Phosphorylation of tyrosine 393 in the kinase domain of Bcr-Abl influences the sensitivity towards imatinib in vivo

C. Miething, C. Mugler, R. Grundler, J. Hoepfl, R. Y. Bai, C. Peschel, Justus Duystel

Research output: Contribution to journalArticlepeer-review

16 Scopus citations

Abstract

The Bcr-Abl fusion protein arising through the t(9;22)(q34;q11) reciprocal translocation is the causative agent in chronic myeloid leukemia and a subset of acute lymphocytic leukemia. Imatinib mesylate is a specific inhibitor of the Bcr-Abl kinase and has shown promising results in clinical studies. The structural relation between the Bcr-Abl oncogene and the tyrosine kinase inhibitor imatinib has recently been elucidated by an elegant crystal structure analysis, emphasizing the importance of dephosphorylated tyrosine 393 (Tyr393) in Bcr-Abl for access of the inhibitor to the kinase domain.
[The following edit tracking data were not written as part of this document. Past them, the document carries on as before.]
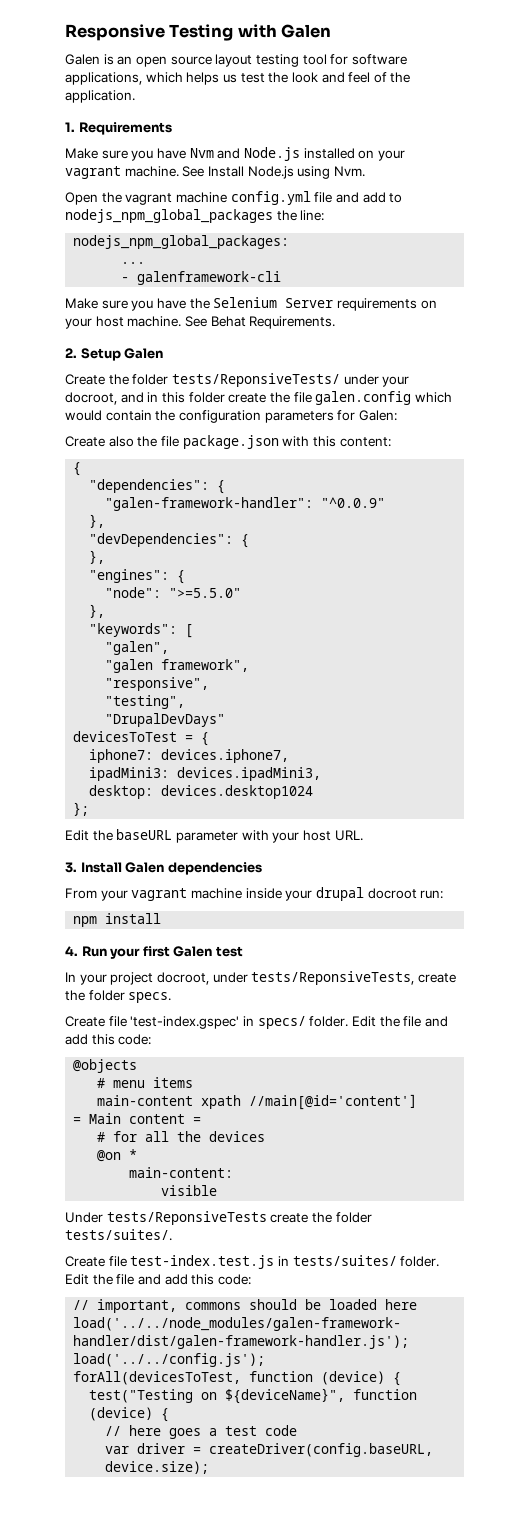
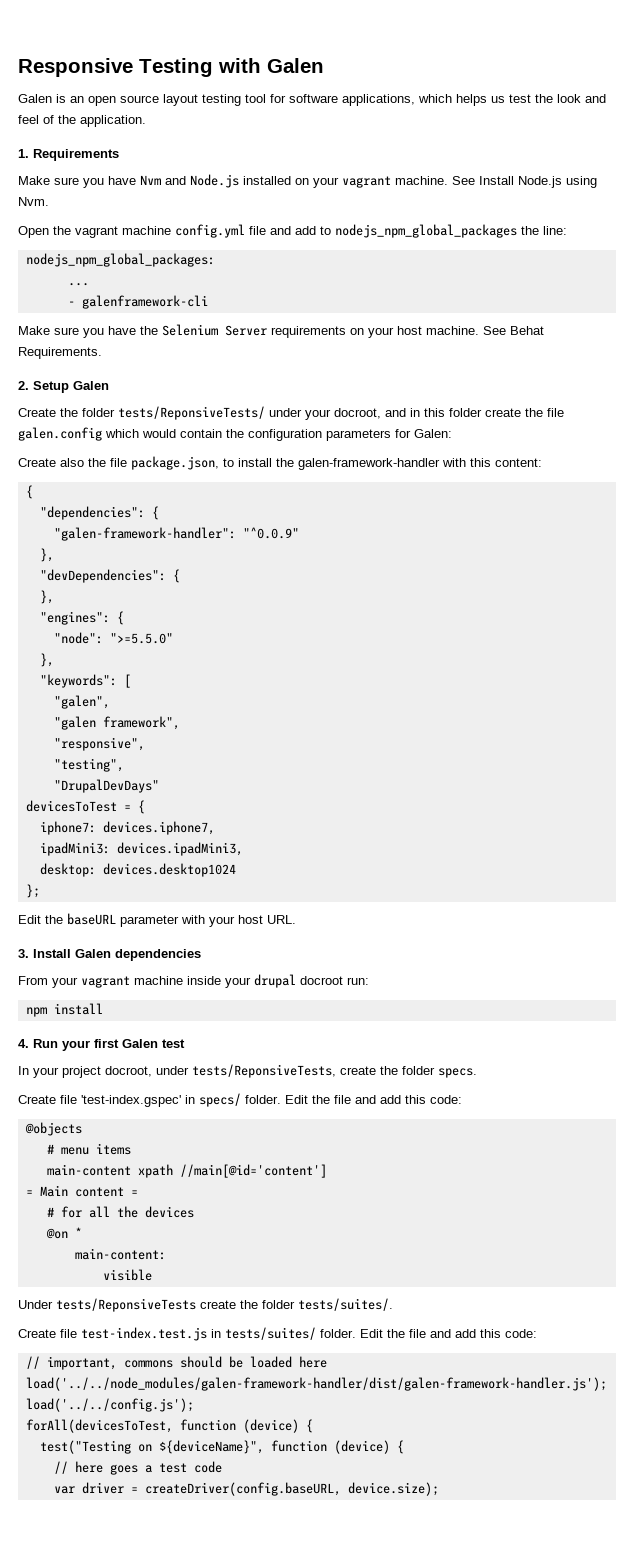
[182,435,279,449] package.json -> [131,456,440,470] package.json, to install the galen-framework-handler

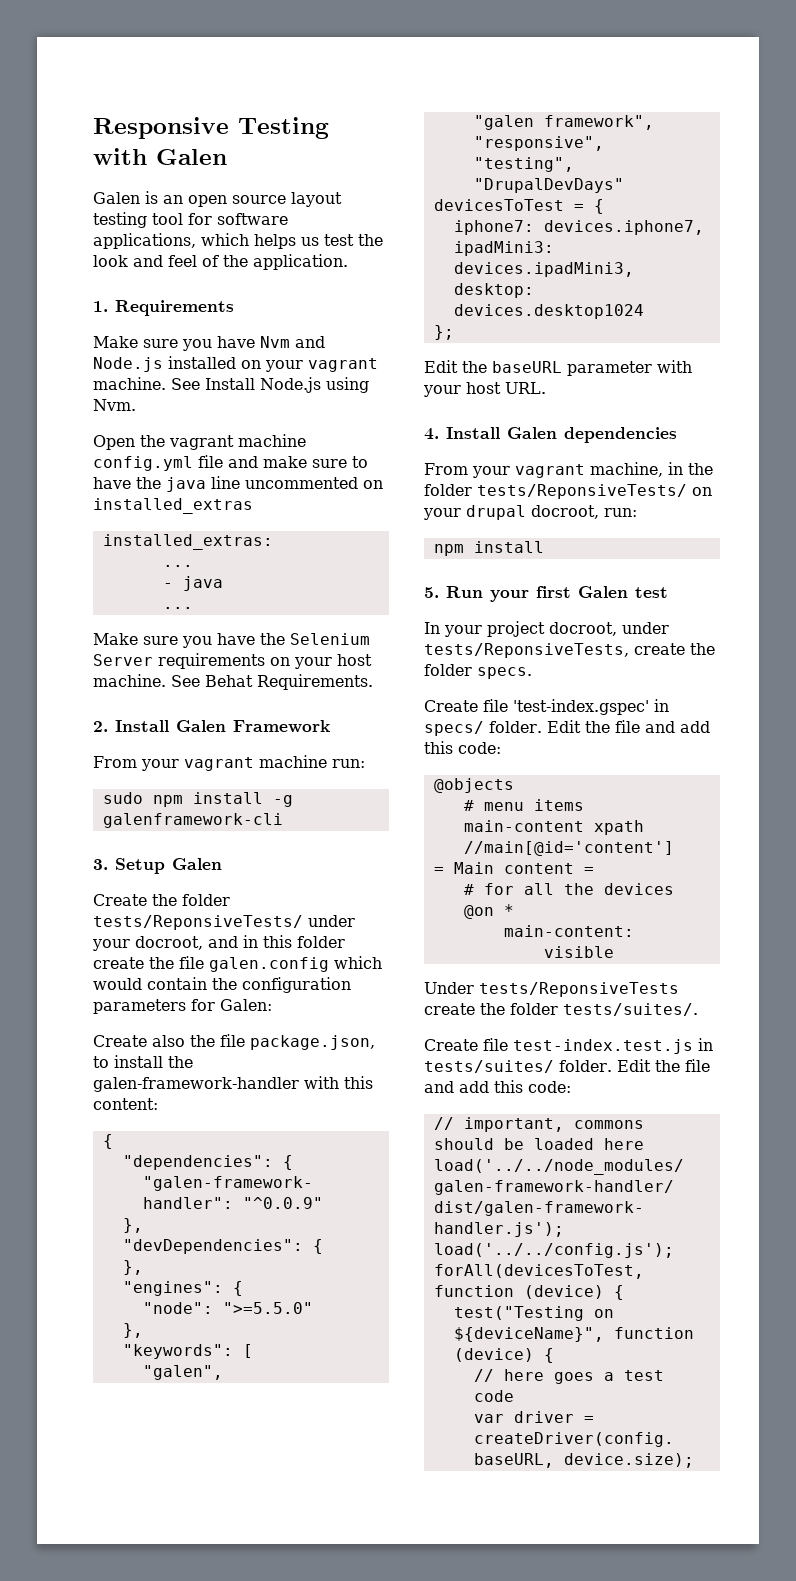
[295,224,567,238] [25,253,215,267] add to nodejs_npm_global_packages the line: // nodejs_npm_global_packages: -> [263,456,368,468] [93,476,383,492] [93,498,253,514] [102,534,273,550] make sure to have the java line uncommented on installed_extras // installed_extras:
[81,295,208,309] galenframework-cli -> [182,576,223,591] [162,607,193,609] java // ...
(29, 385) none -> [115,720,330,733] [93,755,365,771] [102,792,293,807] [102,813,283,828] [93,859,108,870] Install Galen Framework // From your vagrant machine run: // sudo npm install -g galenframework-cli // 3.
[18,949,29,958] 3. -> [424,428,439,440] 4.
[134,976,221,985] machine inside -> [590,462,713,477] [424,484,712,499] machine, in the folder tests/ReponsiveTests/ on
[300,976,343,985] docroot -> [531,505,599,519] docroot,
[18,1039,29,1048] 4. -> [424,587,439,598] 5.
By mutating this tyrosine to phenylalanine and thereby mimicking a constitutively dephosphorylated state, we now show that Ba/F3 cells transformed by this mutant demonstrate an increased sensitivity towards imatinib in vivo. This effect is not due to an impaired kinase activity of Bcr-Abl Y393F, since a synthetic substrate is phosphorylated with similar kinetics. Treatment of Ba/F3 cells transfected with Bcr-Abl wild type with a phosphatase inhibitor diminished the effect of imatinib, but did not influence the growth of Ba/F3 cells transfected with Bcr-AblY393F. The results support the findings of the crystal structure and indicate that Tyr393 indeed plays a significant role for the sensitivity of Bcr-Abl towards imatinib in vivo. These data implicate the regulation of Tyr393 phosphorylation as a potential mechanism of imatinib resistance.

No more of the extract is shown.